No lado negativo, notei engasgos em algumas cenas e o jogo fechou duas vezes em uma mesma missão. Embora não me incomode, houve críticas ao fato do mundo ser vazio, de que não há atividades nas estradas ou nos vilarejos. Argumento um pouco sobre isso na parte de spoilers e por ora me reservo a dizer que nem sempre ficar comparando jogos é saudável. Faz diferença o tamanho da equipe e do orçamento, bem como o escopo e a intenção de cada um. De toda forma, a Hangar 13 já prometeu que uma das próximas atualizações cobrirá esse ponto.

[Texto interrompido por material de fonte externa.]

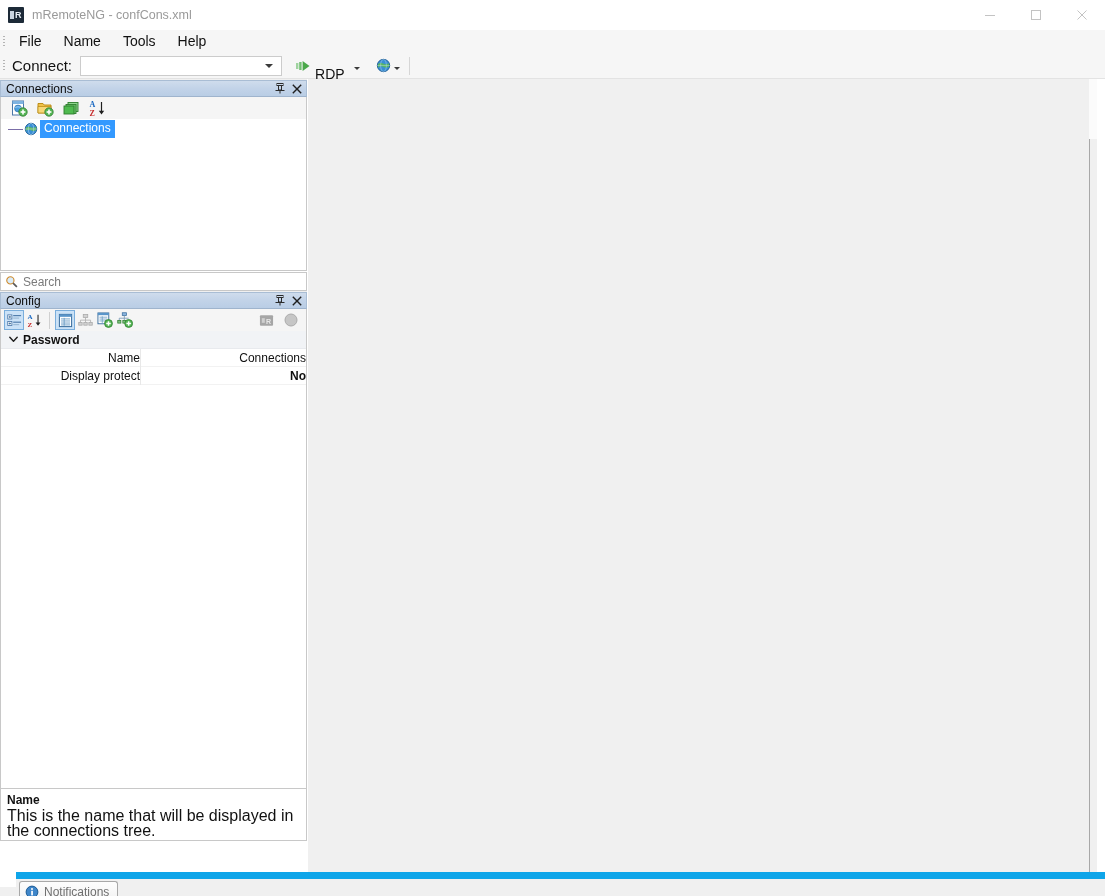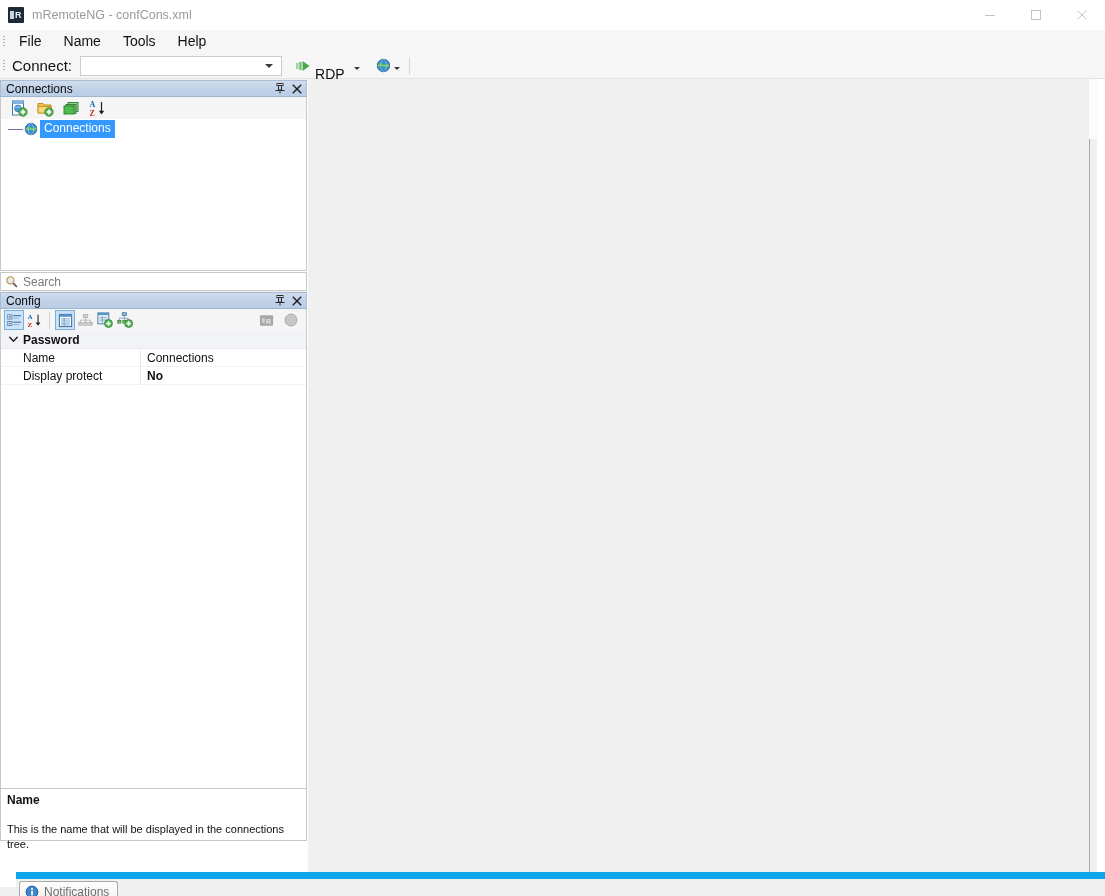--- a/index.html
+++ b/index.html
@@ -233,6 +233,7 @@
   #config-panel {
     position: absolute; left: 0; top: 213px; width: 307px; height: 595px;
     background: #ffffff;
+    text-align: right;
   }
   #config-toolbar {
     height: 22px; background: #f5f5f5;

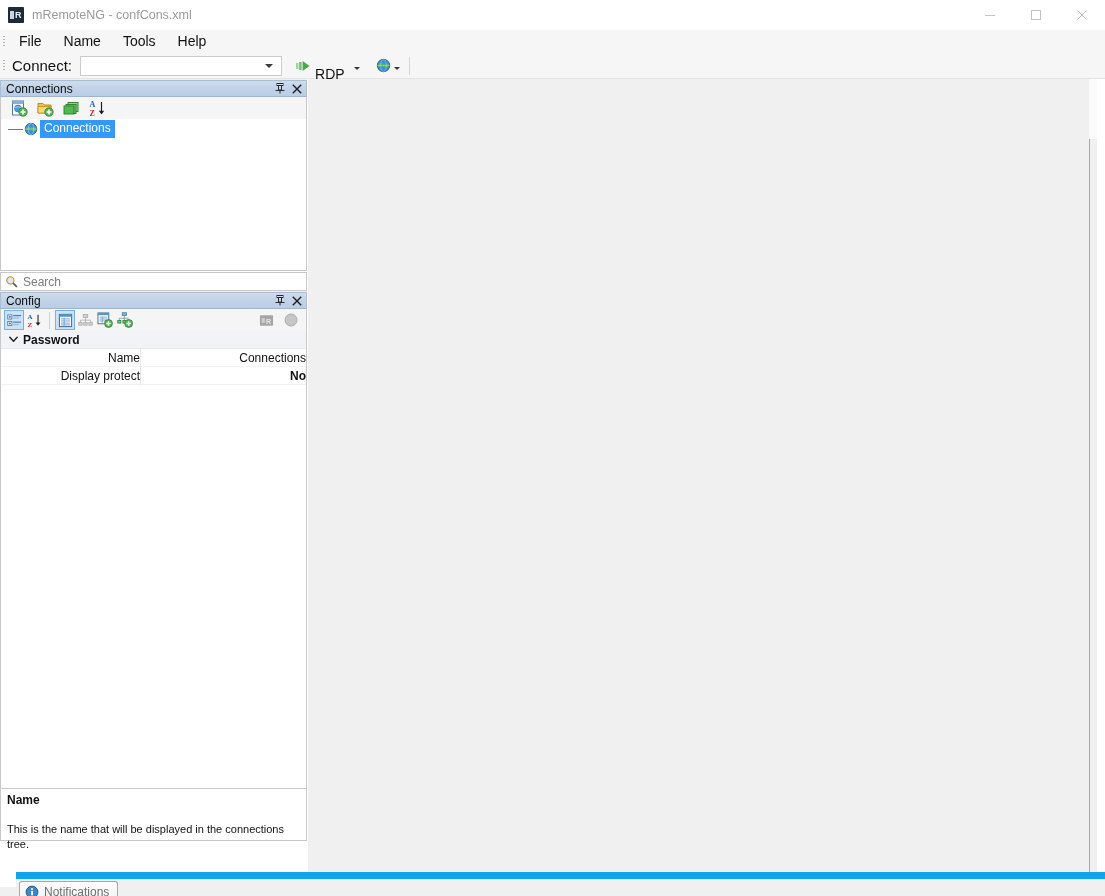--- a/index.html
+++ b/index.html
@@ -297,7 +297,7 @@
     padding: 4px 6px;
   }
   #desc-title { font-size: 12px; font-weight: bold; color: #111111; }
-  #desc-body { font-size: 11px; color: #111111; line-height: 15px; margin-top: 15px; }
+  #desc-body { font-size: 16px; color: #111111; line-height: 15px; margin-top: 1px; }
 
   
   #bottom-strip {

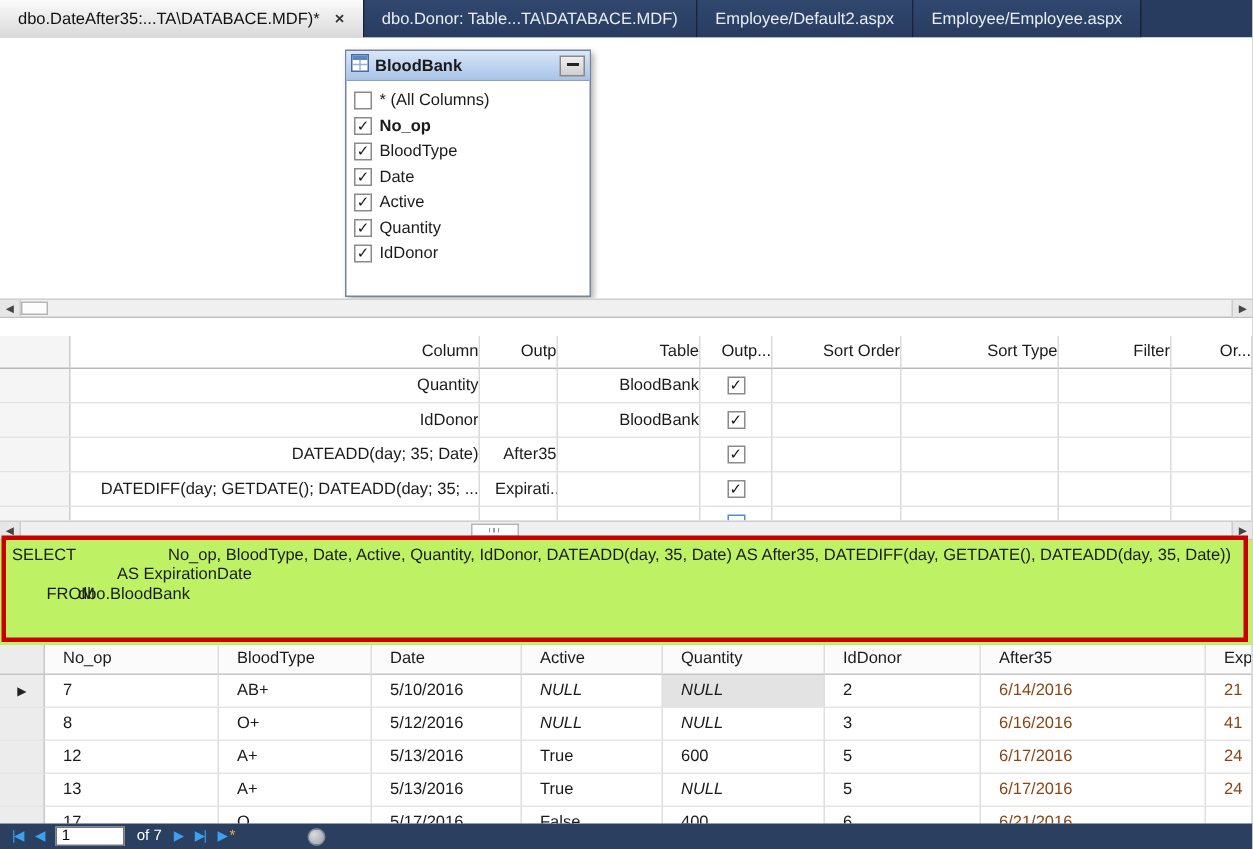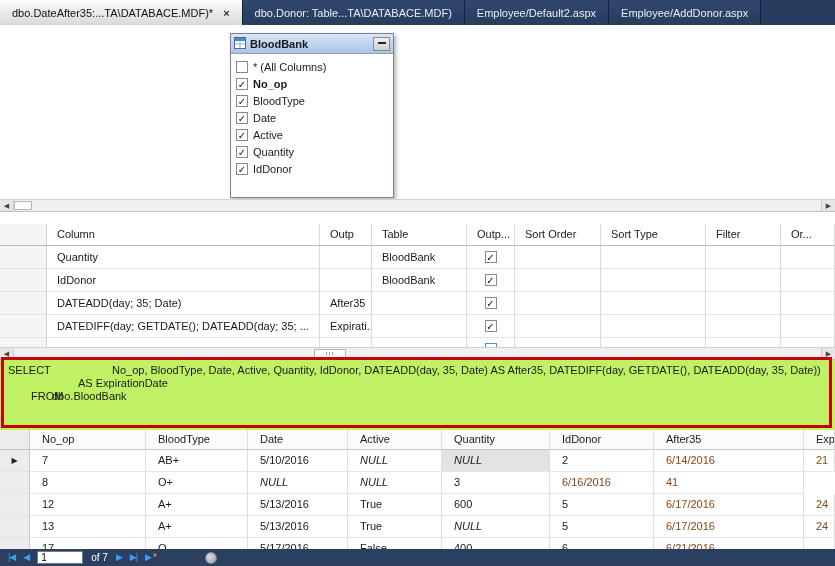--- a/index.html
+++ b/index.html
@@ -109,7 +109,7 @@
       <span>Employee/Default2.aspx</span>
     </div>
     <div class="tab">
-      <span>Employee/AddDonor.aspx</span>
+      <span>Employee/Employee.aspx</span>
     </div>
   </div>
 

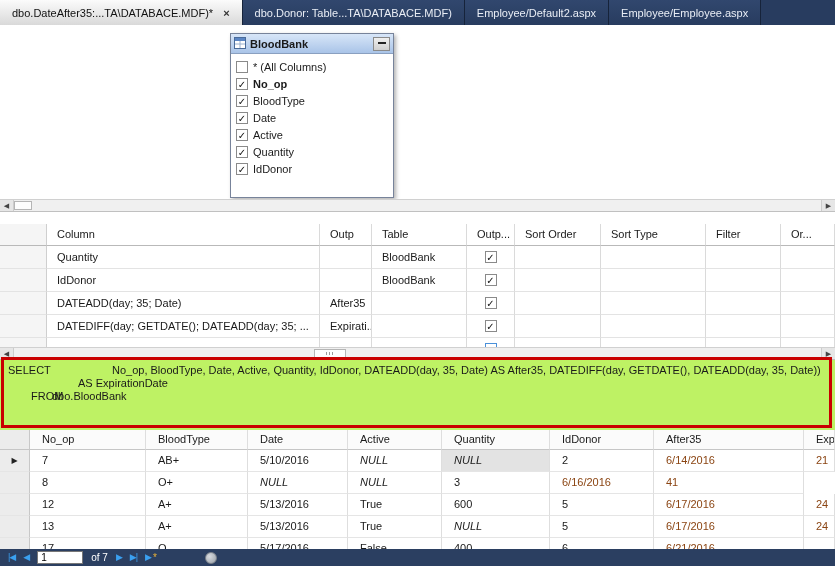--- a/index.html
+++ b/index.html
@@ -50,7 +50,7 @@
   
   .criteria { position:absolute; top:212px; left:0; right:0; height:135px; background:#fff; overflow:hidden; }
   .c-row { display:grid; grid-template-columns:47px 273px 52px 95px 48px 86px 105px 75px 1fr;
-           height:23px; line-height:22px; }
+           height:23px; line-height:22px;text-align:right; }
   .c-head { height:22px; line-height:21px; margin-top:12px; }
   .cc { border-right:1px solid #dadada; border-bottom:1px solid #e3e3e3; padding-left:10px;
         white-space:nowrap; overflow:hidden; }

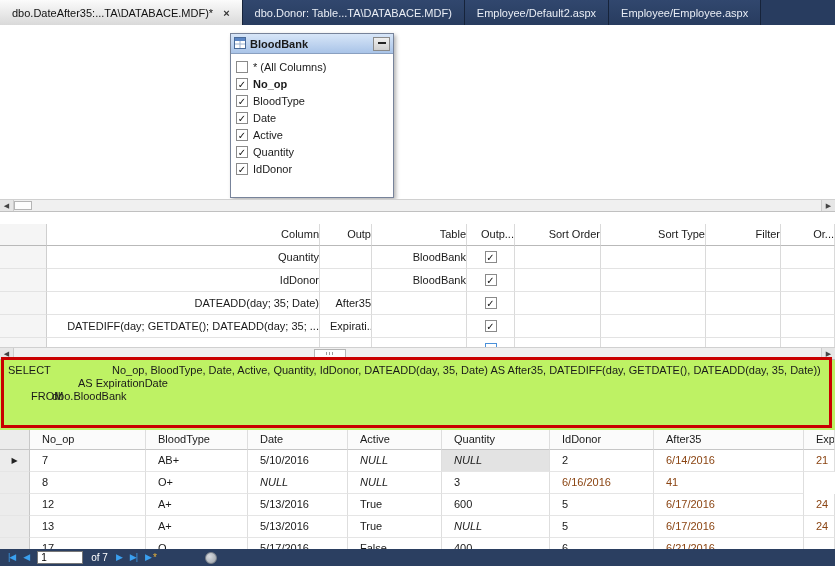--- a/index.html
+++ b/index.html
@@ -294,6 +294,7 @@
       <div class="rc r-sel"></div>
       <div class="rc">8</div>
       <div class="rc">O+</div>
+      <div class="rc">5/12/2016</div>
       <div class="rc null">NULL</div>
       <div class="rc null">NULL</div>
       <div class="rc">3</div>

Por último, é importante ressaltar que o jogo tem legendas em português. Comemorar isso em 2025 é meio vergonhoso, mas é a realidade. A dublagem original é em inglês, e o elenco é muito bom. Joguei dessa forma para acompanhar a interpretação dos atores que fazem parte da divulgação oficial do jogo e valeu a pena. A minha segunda jogada foi com dublagem em siciliano e legenda em italiano. É claro que a imersão aumentou, mas nem eu estou acreditando que ainda prefiro a dublagem em inglês. Talvez seja injusto comparar, tendo em vista que os atores em inglês não só dublaram, mas também fizeram a captura de movimento, o que agrega uma outra camada à interpretação. Porém, essa segunda configuração me mostrou algo importante que foi totalmente perdido na localização em português. Na cena de iniciação na máfia, retratada nas publicidades do jogo, os personagens citam várias vezes que ninguém de fora pode saber daquilo, pois é “coisa nossa” - cosa nostra. Revi uma gameplay e em inglês falam “They must not know about our thing”, que virou “Eles não poderão saber de nada” na legenda em português. O termo cosa nostra perde a importância na dublagem e simplesmente sumiu na legenda. Cosa Nostra é o nome da máfia siciliana e o impacto é justamente entender seu significado para os mafiosos, coisa que só peguei vendo em italiano.
Le due famiglie
A Cosa Nostra não era uma organização única, mas sim vários núcleos de famílias, cada um controlando um território e/ou produção econômica local. Assim, a omertà (lei do silêncio de não cooperação com autoridades policiais) deveria ser obedecida não apenas dentro da sua família, mas também entre famílias. A máfia italiana em Nova York e em Chicago era a Cosa Nostra, como pudemos ver nos personagens emigrantes da Sicília nos primeiros jogos.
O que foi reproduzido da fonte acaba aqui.